Soylent is clearly marketing it as a meal replacement which should disqualify it as a supplement.

1) https://oig.hhs.gov/oei/reports/oei-01-01-00120.pdf

1 comments

It depends how they're structuring everything. They add Omega-3s derived from algae to their product, so that algae is regulated via the supplement standards. The product making people sick appears to be algal flour, which probably falls on the food guidelines.

In either case, the essential standard is whether or not it's substantially similar to a product already on the market. The standard is "GRAS" or Generally Recognized As Safe. If you want to sell milk or vitamin C or whatever, you don't need to conduct your own safety studies since both have been sold for years without issue. You just have to ensure that your product is similar enough to the GRAS product to qualify.

I actually worked for an Algae Biofuels / Omega-3 company in the Bay Area for a period. The GRAS process wasn't onerous but was actually fairly regimented. We conducted uptake tests and enzyme tests on rats over several different period lengths to ensure that the algal omega-3s we were producing had the same impact as other sources of omega-3. Ours were a slightly different form (Ethyl Esters instead of Triglycerides) so our standard to meet was a little higher.

I was on the business side but have an undergrad science background if anyone has any questions.

EDIT:

Forgot to add a link to the GRAS status of the Algal Flour that Soylent is using:

http://www.fda.gov/Food/IngredientsPackagingLabeling/GRAS/No...

They did a fair amount of safety testing to determine its status.
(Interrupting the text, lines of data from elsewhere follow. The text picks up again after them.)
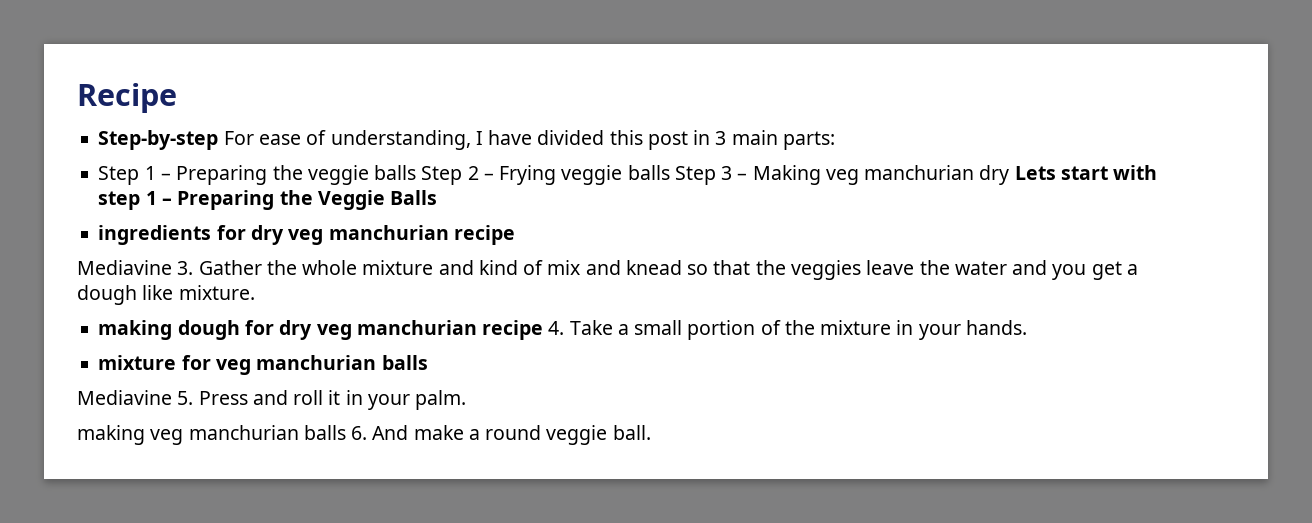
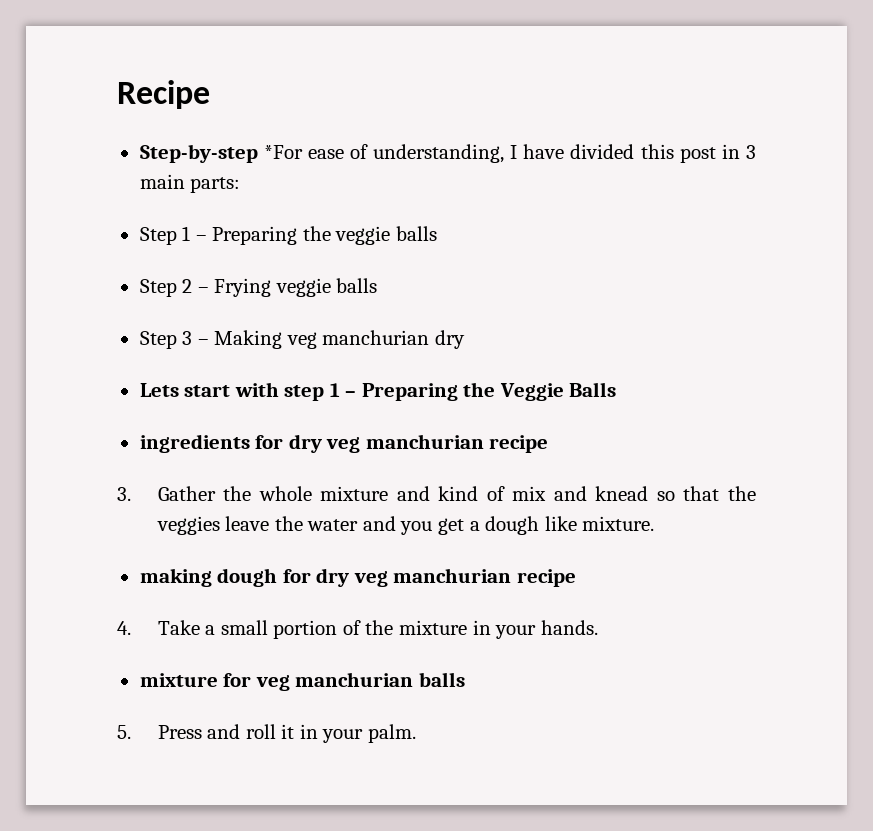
[223,131,254,145] For -> [263,145,303,159] *For
(417, 172) none -> (437, 233) //
(670, 172) none -> (378, 285) //
(1010, 175) none -> (465, 339) //
[77,260,172,275] Mediavine -> (549, 444) none
(544, 330) none -> (576, 578) //
[77,390,172,405] Mediavine -> (465, 679) none
[77,425,651,445] // making veg manchurian balls 6. And make a round veggie ball. -> (417, 733) none

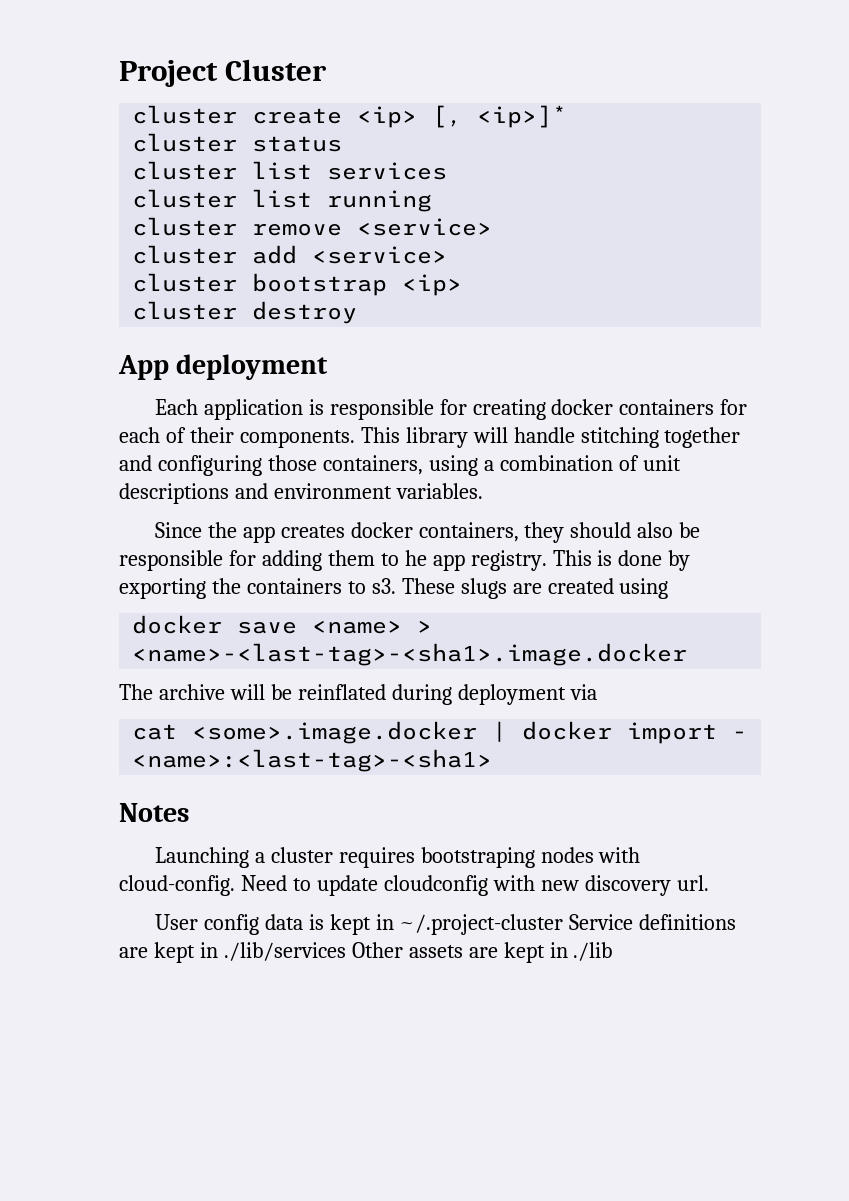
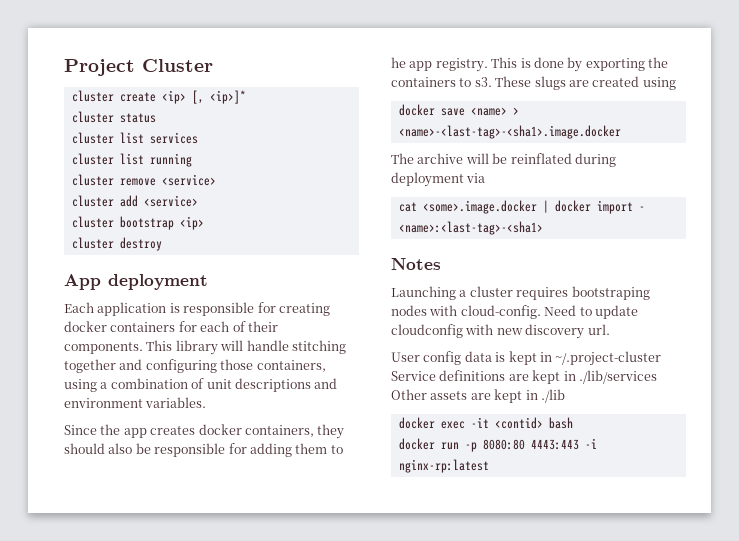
(613, 951) none -> [398,417,573,429] [398,438,597,452] [398,459,489,473] // docker exec -it <contid> bash // docker run -p 8080:80 4443:443 -i nginx-rp:latest

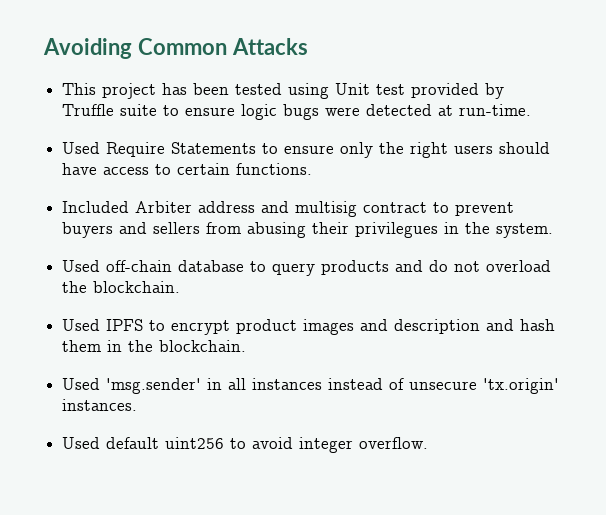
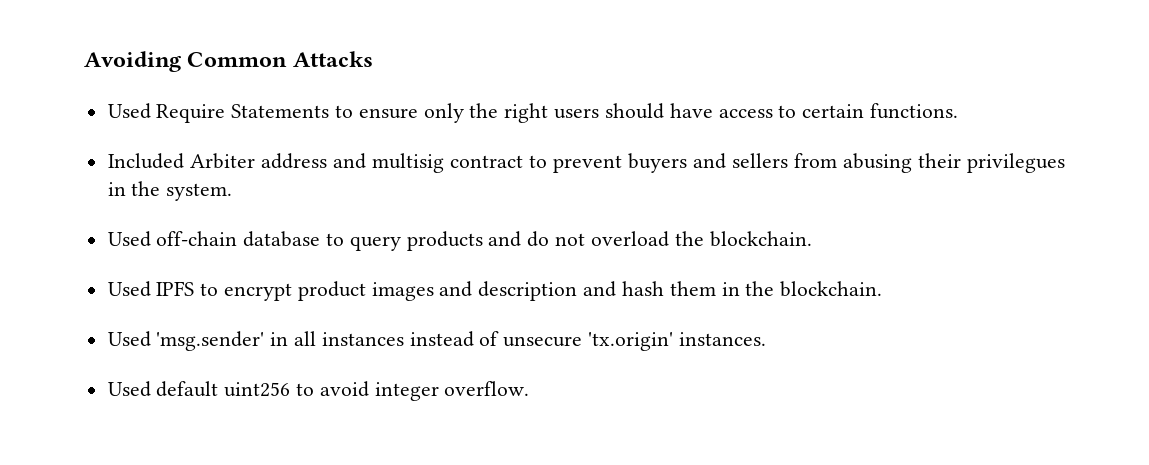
[62,83,505,99] [62,104,532,120] // This project has been tested using Unit test provided by Truffle suite to ensure logic bugs were detected at run-time. -> (373, 59) none

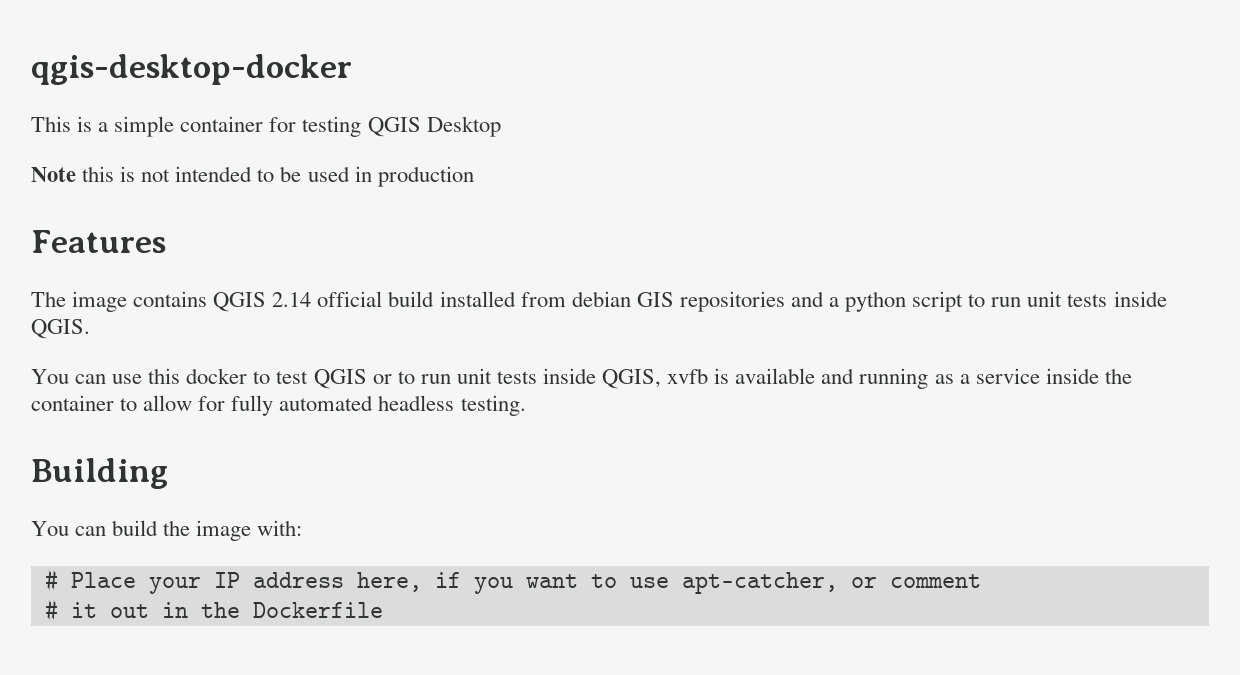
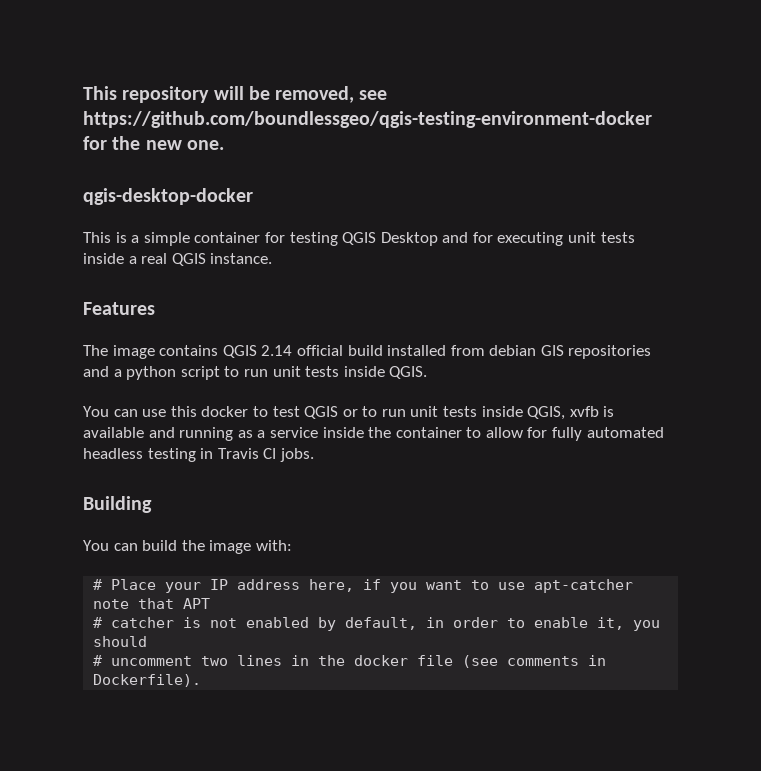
(31, 69) none -> [83,86,388,103] [83,111,652,128] [83,136,224,150] This repository will be removed, see https://github.com/boundlessgeo/qgis-testing-environment-docker for the new one. //
[31,166,474,187] // Note this is not intended to be used in production -> [442,232,635,246] [83,253,273,266] and for executing unit tests inside a real QGIS instance.
[460,395,526,416] testing. -> [147,448,314,462] testing in Travis CI jobs.
[681,572,981,594] [44,599,383,621] apt-catcher, or comment // # it out in the Dockerfile -> [534,579,634,593] [93,598,211,609] [93,617,661,631] [93,636,148,647] [93,655,607,668] [93,674,202,687] apt-catcher note that APT // # catcher is not enabled by default, in order to enable it, you should // # uncomment two lines in the docker file (see comments in Dockerfile).

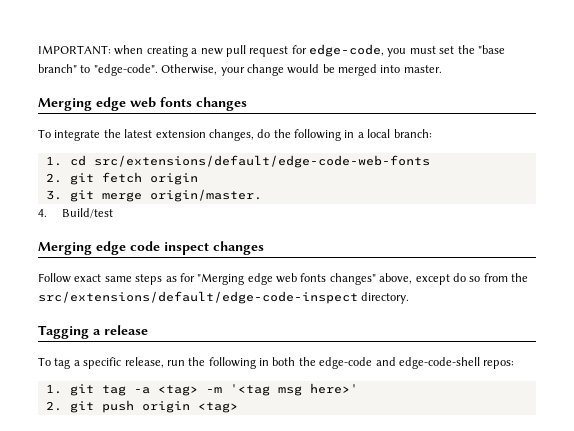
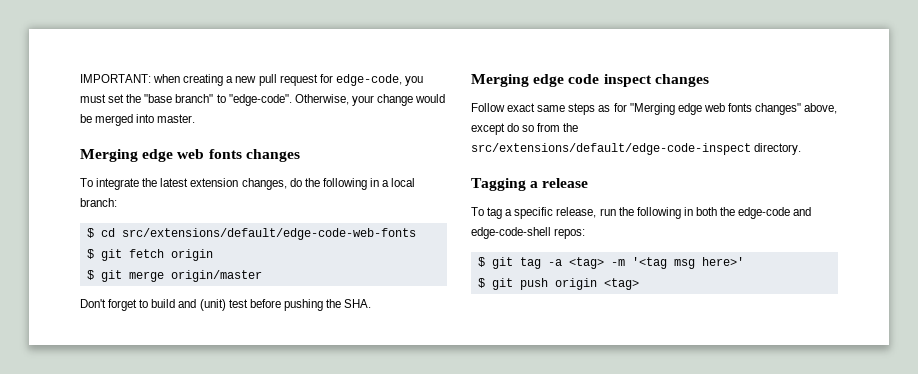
[45,156,62,166] 1. -> [86,228,94,238] $
[45,173,62,183] 2. -> [86,249,94,259] $
[45,190,62,200] 3. -> [86,270,94,280] $
[149,189,262,202] [38,208,114,218] origin/master. // 4. Build/test -> [170,270,262,282] [80,299,372,311] origin/master // Don't forget to build and (unit) test before pushing the SHA.
[45,384,62,394] 1. -> [477,257,485,267] $
[45,401,62,411] 2. -> [477,278,485,288] $

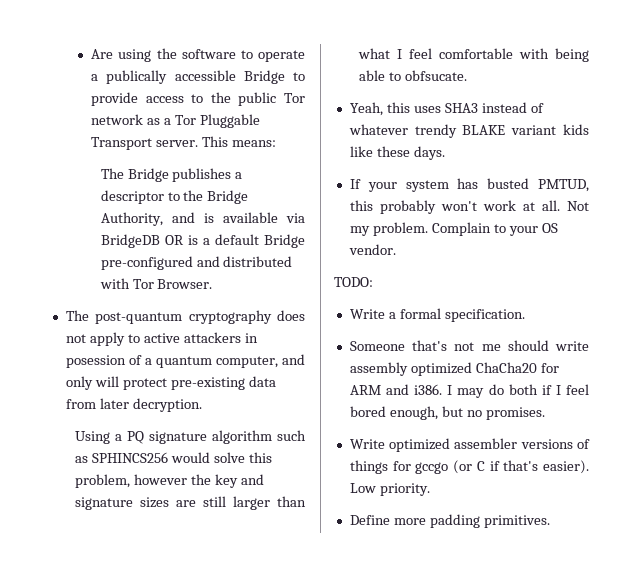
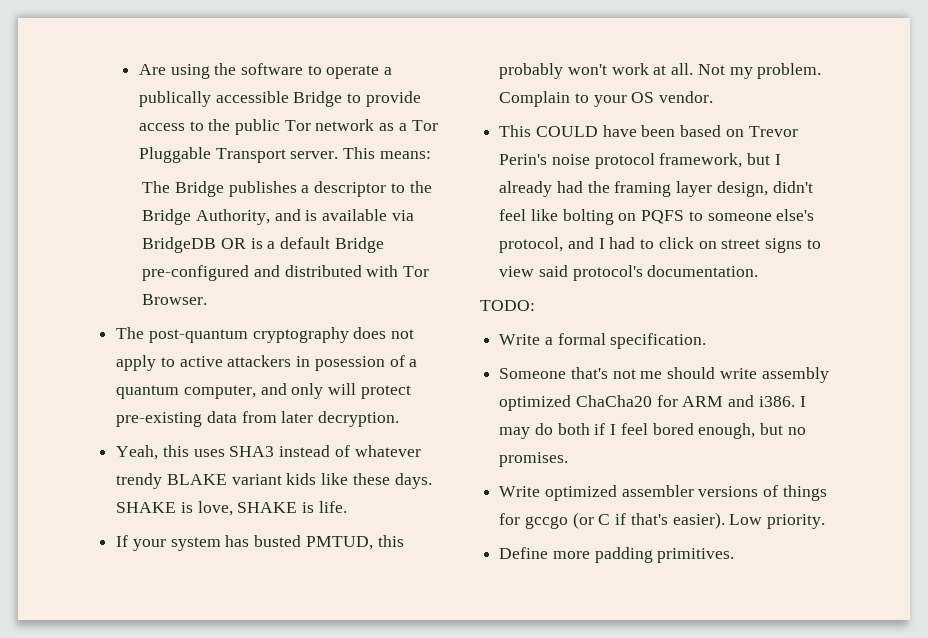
[75,430,306,444] [75,452,272,463] [75,474,264,488] [75,496,306,510] [358,48,589,62] [359,70,468,81] // Using a PQ signature algorithm such as SPHINCS256 would solve this problem, however the key and signature sizes are still larger than what I feel comfortable with being able to obfsucate. -> (400, 419) none
(445, 153) none -> [116,501,347,516] SHAKE is love, SHAKE is life.
(396, 249) none -> [499,125,798,137] [499,153,781,169] [499,181,813,197] [499,209,815,225] [499,237,821,253] [499,265,759,281] // This COULD have been based on Trevor Perin's noise protocol framework, but I already had the framing layer design, didn't feel like bolting on PQFS to someone else's protocol, and I had to click on street signs to view said protocol's documentation.

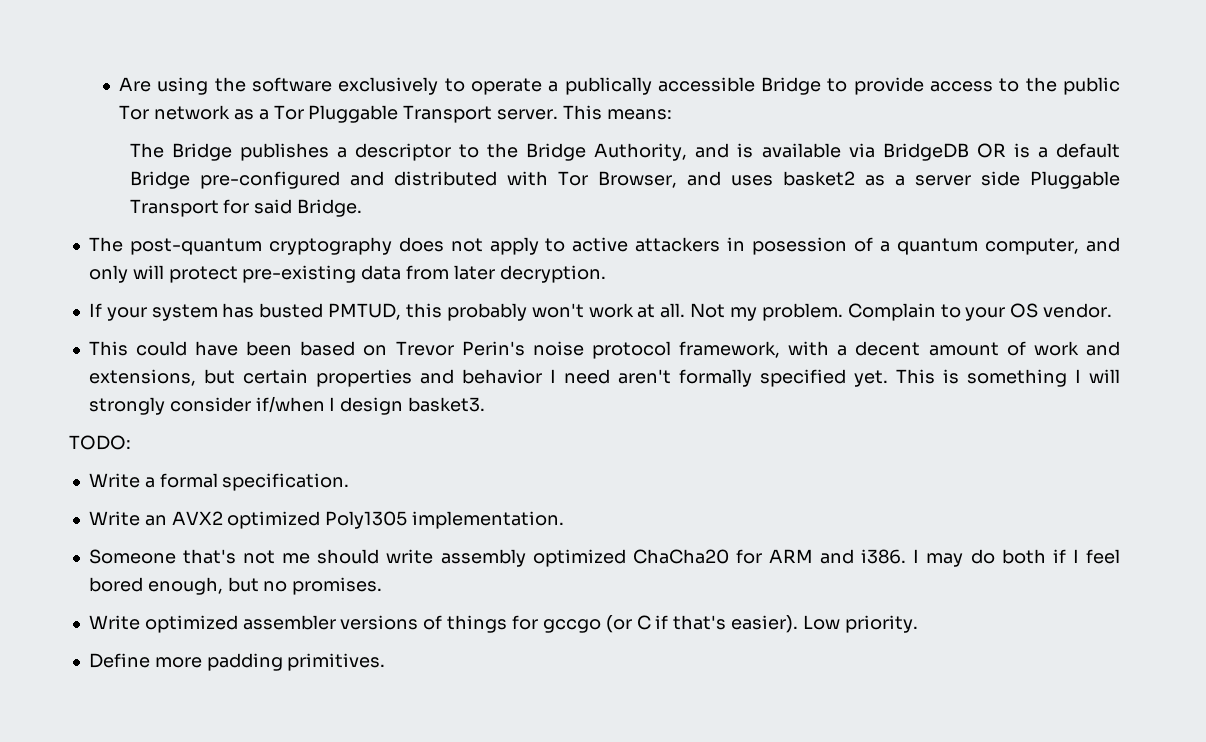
(304, 69) none -> [338,77,439,95] exclusively
[142,294,208,305] Browser. -> [597,171,1121,189] [129,199,363,217] Browser, and uses basket2 as a server side Pluggable Transport for said Bridge.
[116,445,421,460] [116,473,432,489] [116,501,347,516] // Yeah, this uses SHA3 instead of whatever trendy BLAKE variant kids like these days. SHAKE is love, SHAKE is life. -> (606, 274) none
[535,126,598,137] COULD -> [135,341,187,356] could
[747,153,781,165] [499,181,813,197] [499,209,815,225] [499,237,821,253] [499,265,759,281] but I already had the framing layer design, didn't feel like bolting on PQFS to someone else's protocol, and I had to click on street signs to view said protocol's documentation. -> [788,341,1120,356] [88,369,1121,387] [88,396,486,415] with a decent amount of work and extensions, but certain properties and behavior I need aren't formally specified yet. This is something I will strongly consider if/when I design basket3.
(707, 341) none -> [88,511,565,529] // Write an AVX2 optimized Poly1305 implementation.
> In a published 90-day subchronic toxicity study, Hsd:Sprague Dawley rats, (n=10/sex/group) were fed diets of C. protothecoides S106 flour at up to approximately 4,800 mg/kg bw/d for males and 5,400 mg/kg bw/d for females; no adverse effects were observed. In a published 28-day study, Hsd:Sprague Dawley rats, (n=10/sex/group) were fed diets of C. protothecoides S106 flour at up to approximately 7,600 mg/kg bw/d for males and 8,100 mg/kg bw/d for females; no adverse effects were observed. The results of a published bacterial mutation study showed that algal flour (5000 microgram/plate) is neither genotoxic nor mutagenic. Additionally, a published study showed that algal flour did not induce a clastogenic response as evaluated by the bone marrow chromosomal aberration test in mice after a single oral dose (2000 mg/kg bw/d).